Demand Curve is a SaaS education platform with a community of 40,000 marketers and operators that helps companies grow through research-backed playbooks and tactical education. Julian Shapiro built significant personal brand authority (199,100 Twitter followers) through content marketing across multiple channels including Twitter, newsletters, blogs, and podcasts, establishing Demand Curve as the hub for growth strategy education.

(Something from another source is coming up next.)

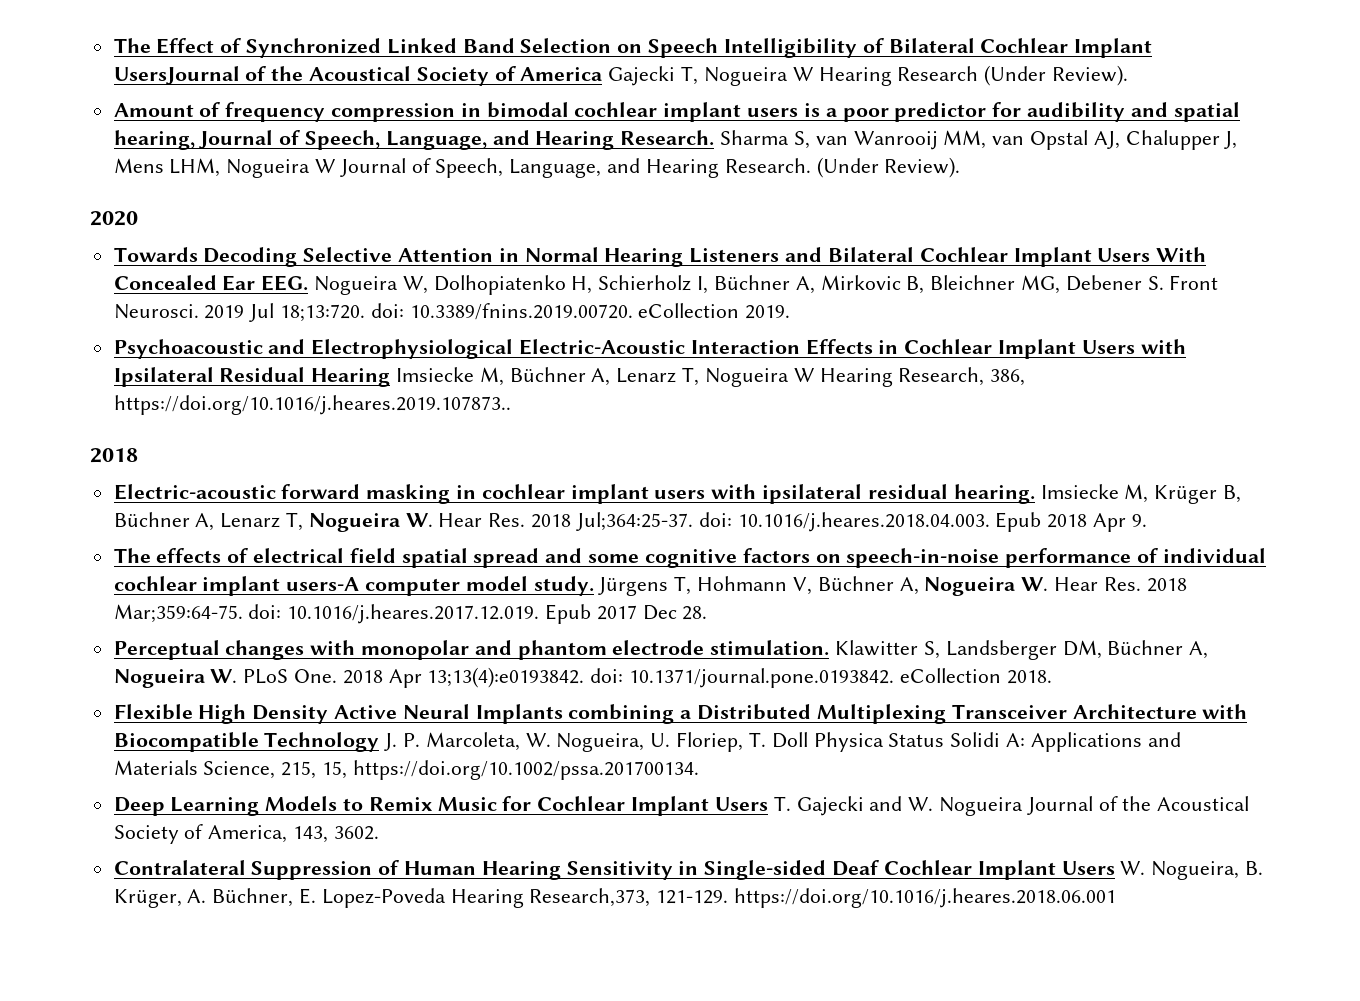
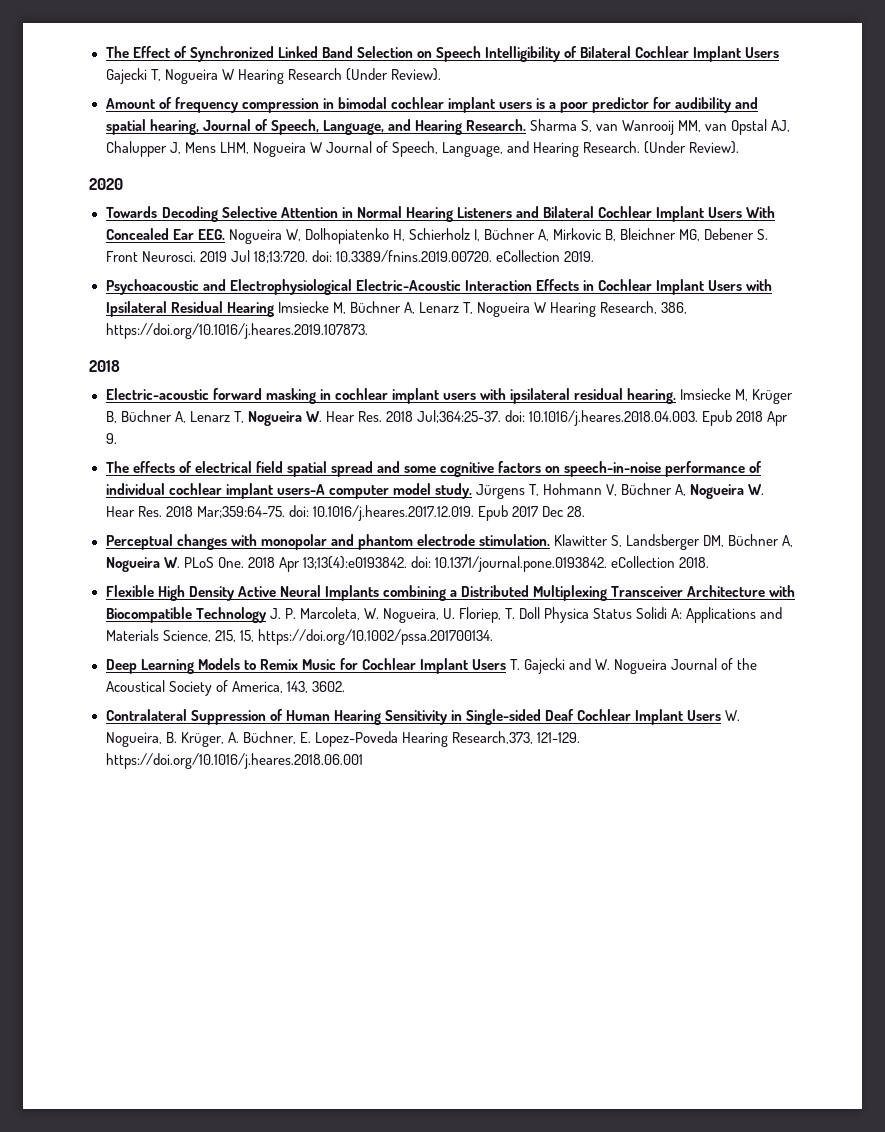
[113,66,603,86] UsersJournal of the Acoustical Society of America -> [745,47,780,58] Users
[113,395,511,415] https://doi.org/10.1016/j.heares.2019.107873.. -> [105,323,369,339] https://doi.org/10.1016/j.heares.2019.107873.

ClearFind is a SaaS platform that helps enterprises understand their software stack at a feature level—something no competitor offers. Founded by serial entrepreneur James Leifeld, the company spent 3 years building proprietary datasets on software features before launching to market in October of the previous year. Now serving major clients like Airbnb, Zoom, and Slack, ClearFind helps organizations identify redundant tools and optimize software spending.
Ghost is an open-source, nonprofit publishing platform founded by John O'Nolan that evolved from a WordPress alternative into a comprehensive creator economy platform enabling audiences to become sustainable businesses through memberships and subscriptions. Bootstrapped from a $300k Kickstarter with zero percent payment fees and a commitment to never be acquired or sold, Ghost has competed against heavily-funded competitors by focusing on long-term reliability, strong engineering, and a compelling story of independence and decentralization.